THE MISSION OF PILOBOLUS IS TO:
Create, perform, and preserve dances, applying the
collaborative creative methods of Pilobolus.
Expand and diversify audiences through projects of all types and scales in live
performance, film, and digital media, characterized by the qualities of our namesake fungus—
adventurous, adaptive, athletic, surprising and revealing of beauty in unexpected places.
Teach dancers, non-dancers, and organizations how to harness the
creative potential of groups using Pilobolus’s methods.
Pilobolus began at Dartmouth College in New Hampshire in 1971. Moses Pendleton, an English literature major and cross-country skier; Jonathan Wolken, a philosophy science major and fencer; and Steve Johnson, a pre-med student and pole vaulter were enrolled in a dance composition class taught by Alison Becker Chase. In that class, they created their first dance, which they titled “Pilobolus” —and a legacy of movement and magic was born.

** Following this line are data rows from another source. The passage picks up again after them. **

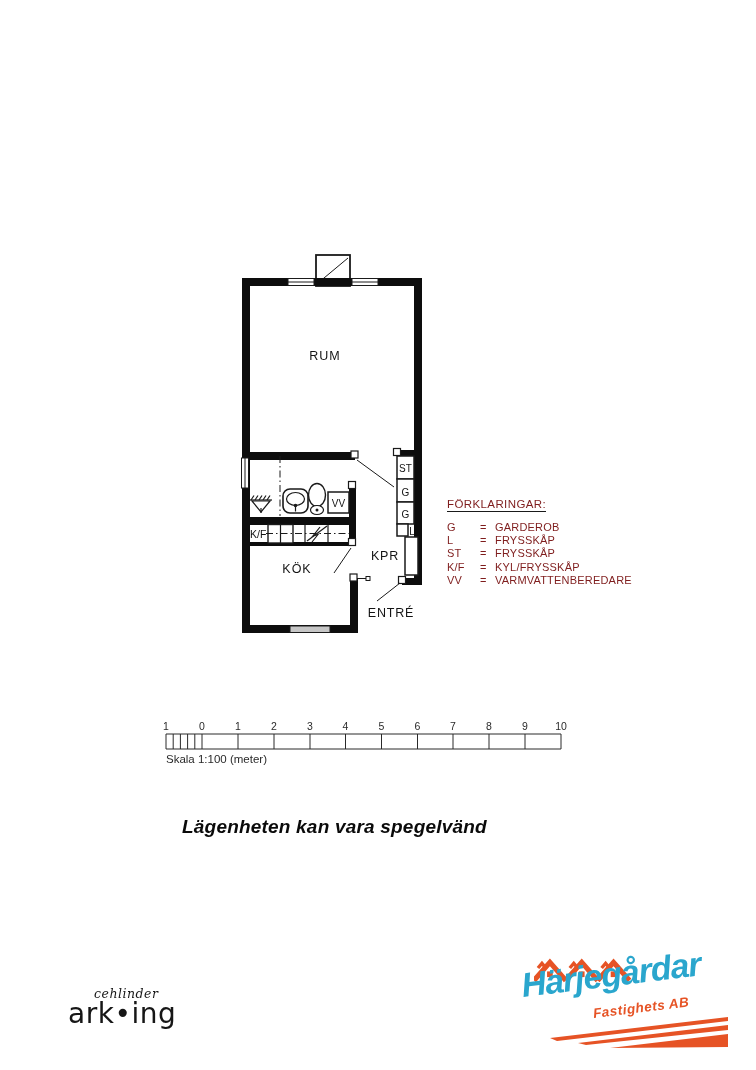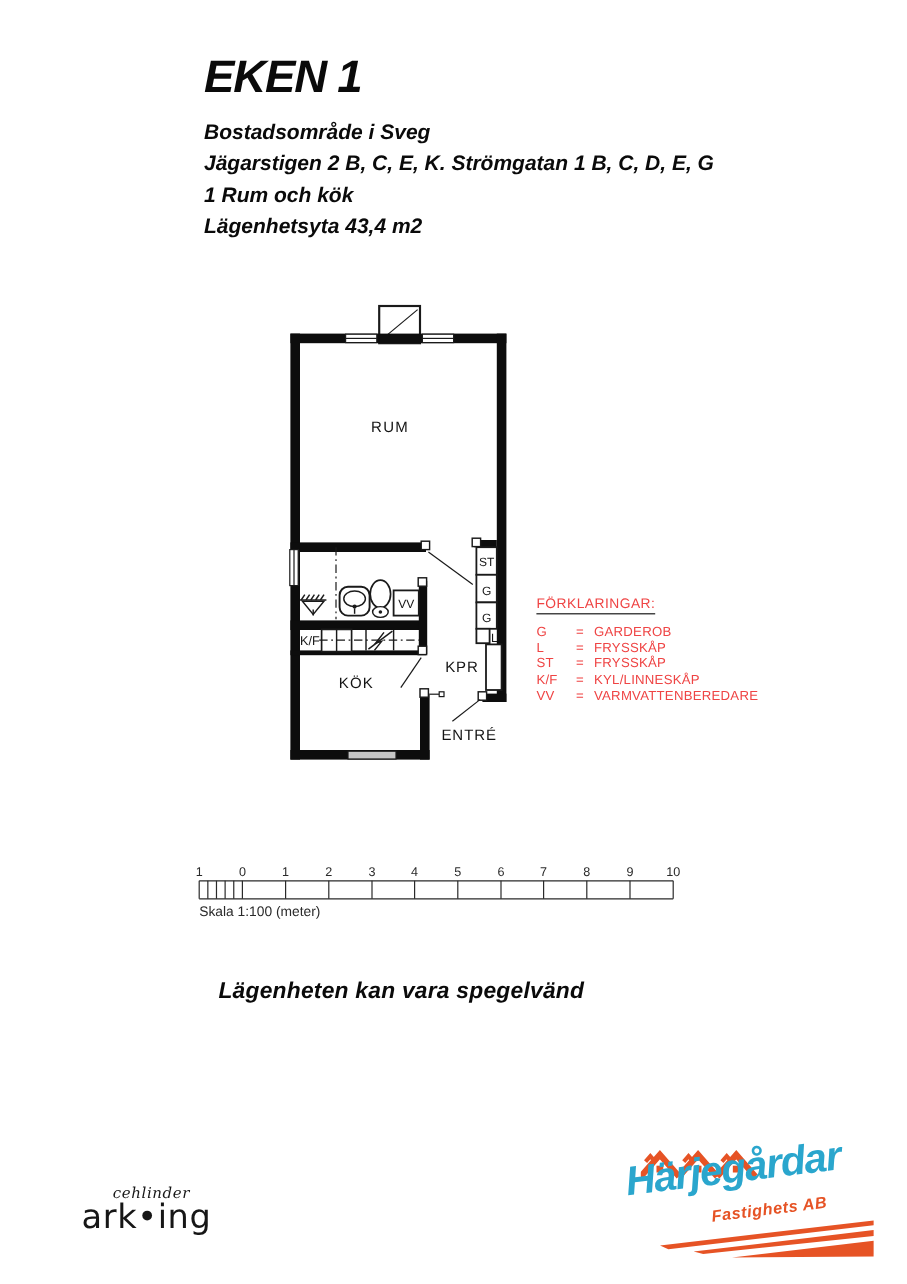--- a/index.html
+++ b/index.html
@@ -57,15 +57,6 @@
 
 <div class="page">
 
-  <div class="hdr">
-    <div class="hdr-title">EKEN 1</div>
-    <div class="hdr-sub">
-      <div>Bostadsområde i Sveg</div>
-      <div>Jägarstigen 2 B, C, E, K. Strömgatan 1 B, C, D, E, G</div>
-      <div>1 Rum och kök</div>
-      <div>Lägenhetsyta 43,4 m2</div>
-    </div>
-  </div>
 
   <svg class="plan" width="250" height="410" viewBox="225 240 250 410">
 

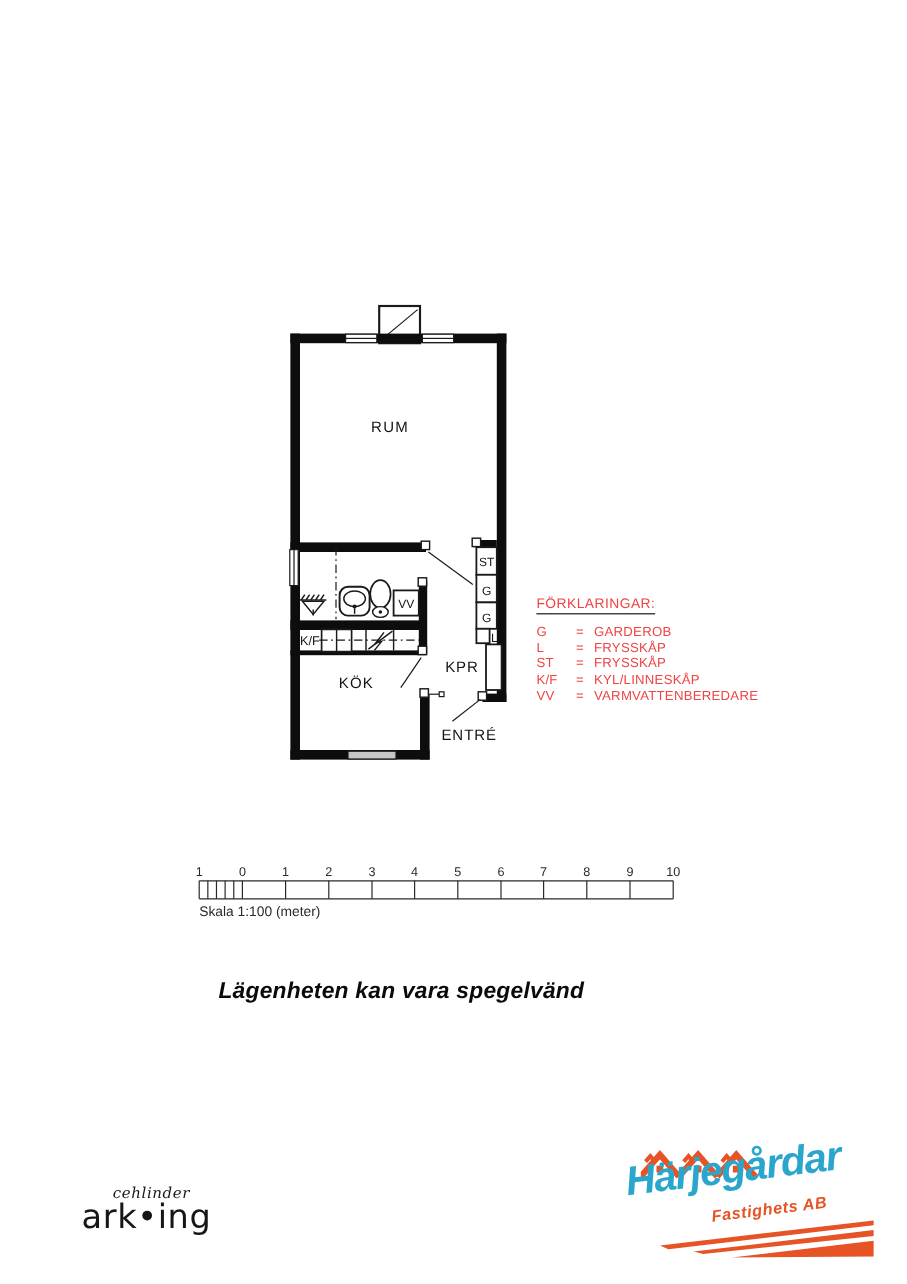--- a/index.html
+++ b/index.html
@@ -17,7 +17,7 @@
   .plan{position:absolute;left:225px;top:240px;}
   .plan text{font-family:"Liberation Sans",sans-serif;fill:#141414;}
   
-  .legend{position:absolute;left:447px;top:494px;color:#ef4444;}
+  .legend{position:absolute;left:447px;top:494px;color:#7f1d1d;}
   .legend-title{font-size:11.5px;letter-spacing:0.4px;display:inline-block;border-bottom:1px solid #1a1a1a;padding-bottom:1px;}
   .legend-rows{margin-top:9px;font-size:11px;line-height:13.2px;letter-spacing:0.2px;}
   .legend-row{display:flex;}

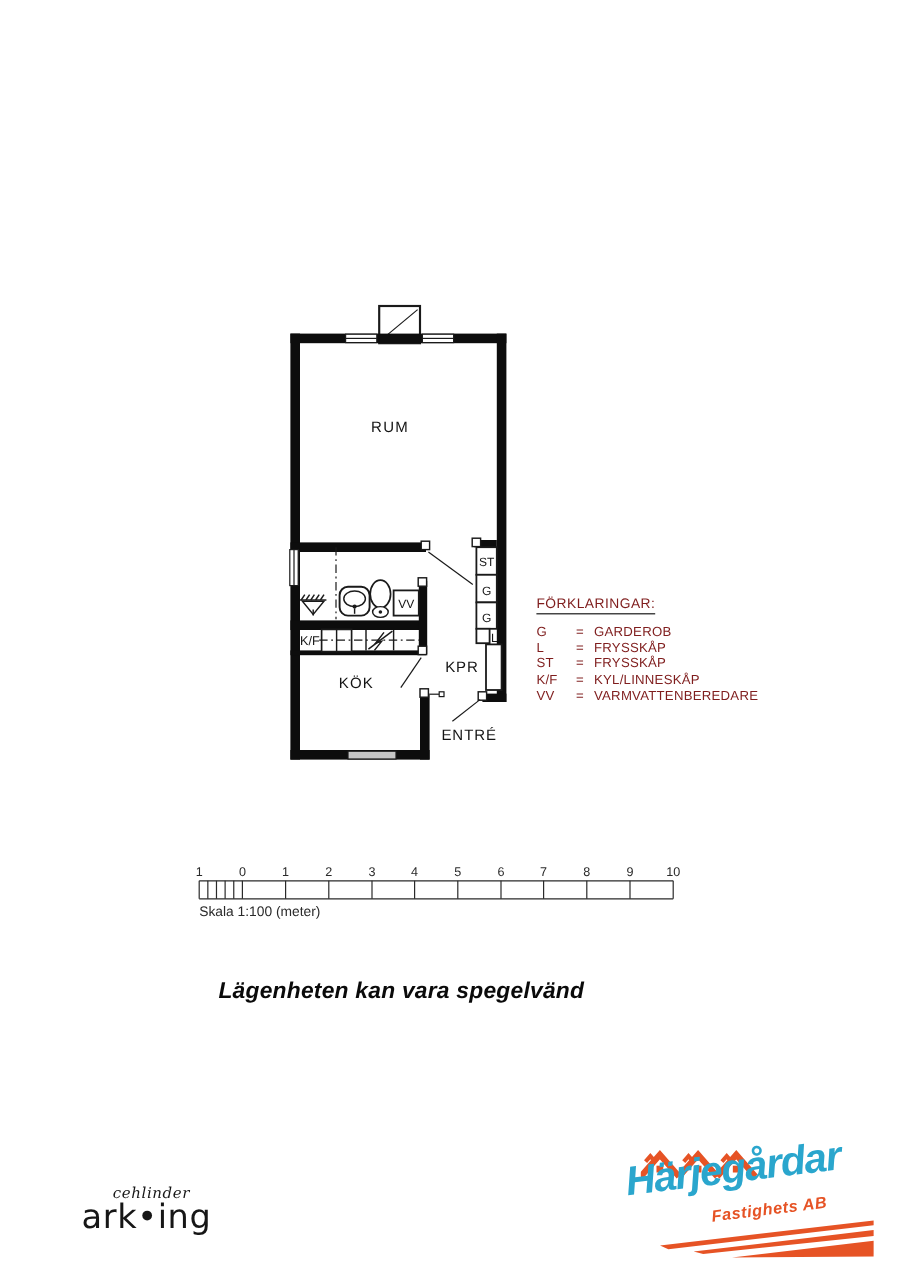--- a/index.html
+++ b/index.html
@@ -192,7 +192,7 @@
       <div class="legend-row">
         <span class="legend-abbr">K/F</span>
         <span class="legend-eq">=</span>
-        <span>KYL/LINNESKÅP</span>
+        <span>KYL/FRYSSKÅP</span>
       </div>
       <div class="legend-row">
         <span class="legend-abbr">VV</span>

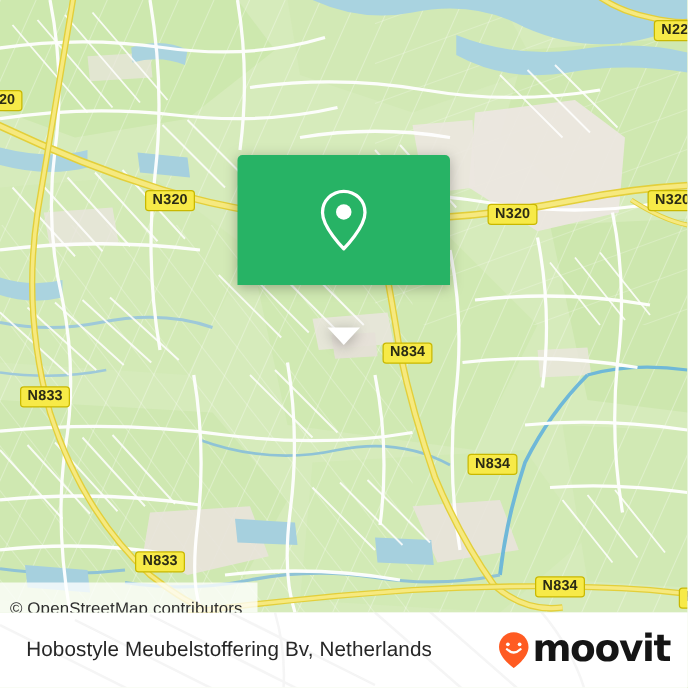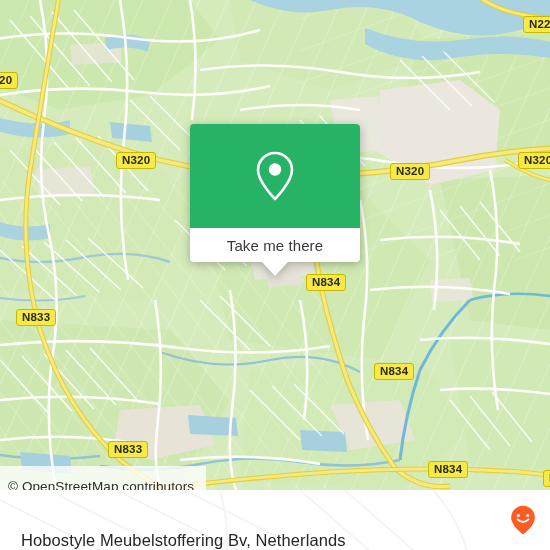--- a/index.html
+++ b/index.html
@@ -275,9 +275,6 @@
           <circle cx="22" cy="19.5" r="6.2" fill="#ffffff"></circle>
         </svg>
       </div>
-      <div class="popup-bottom">
-        <span class="popup-label">Take me there</span>
-      </div>
       <div class="popup-tail"></div>
     </div>
   </div>

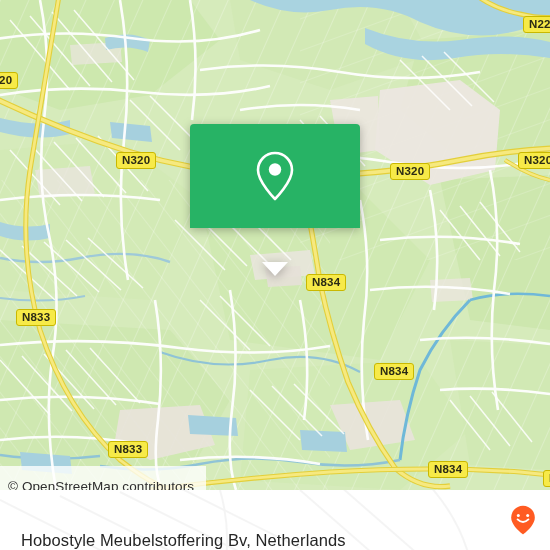--- a/index.html
+++ b/index.html
@@ -92,7 +92,7 @@
     position: absolute; left: 0; top: 490px;
     width: 550px; height: 60px;
     background: #ffffff;
-    display: flex; align-items: flex-end;
+    display: flex; align-items: center;
     overflow: hidden;
   }
   .footer-watermark {

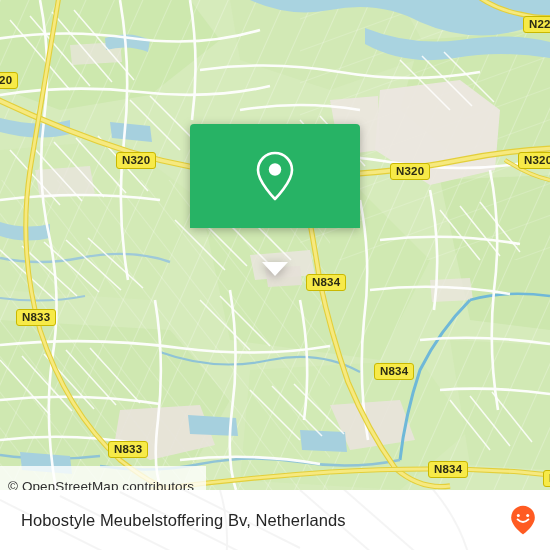--- a/index.html
+++ b/index.html
@@ -297,6 +297,7 @@
         <circle cx="17.7" cy="10.4" r="1.5" fill="#ffffff"></circle>
         <path d="M7.6 14.4 Q13 19.6 18.4 14.4" stroke="#ffffff" stroke-width="1.9" fill="none" stroke-linecap="round"></path>
       </svg>
+      <span class="brand-text">moovit</span>
     </div>
   </div>
 </div>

Pilobolus crystallinus is a phototropic (light loving) fungus. Commonly known as “Hat Thrower,” its spores accelerate 0–45 mph in the first millimeter of their flight and adhere to wherever they land. The father of Jonathan Wolken was studying pilobolus in his biology lab when the group first formed. The name was apt, and stuck.
The group then went on to create dozens of dance works with its founding members Robby Barnett, Alison Chase, Martha Clarke, Lee Harris, Moses Pendelton, Michael Tracy, and Jonathan Wolken. In the more than four decades since, Pilobolus has performed on Broadway, at the Oscars, and the Olympic games, and has appeared on television, in movies, in advertisements, and in schools and businesses and created over 120 dance works. The company continues to propel the seeds of expression via human movement to every corner of the world, growing and changing each year while reaching new audiences and exploring new visual and musical planes.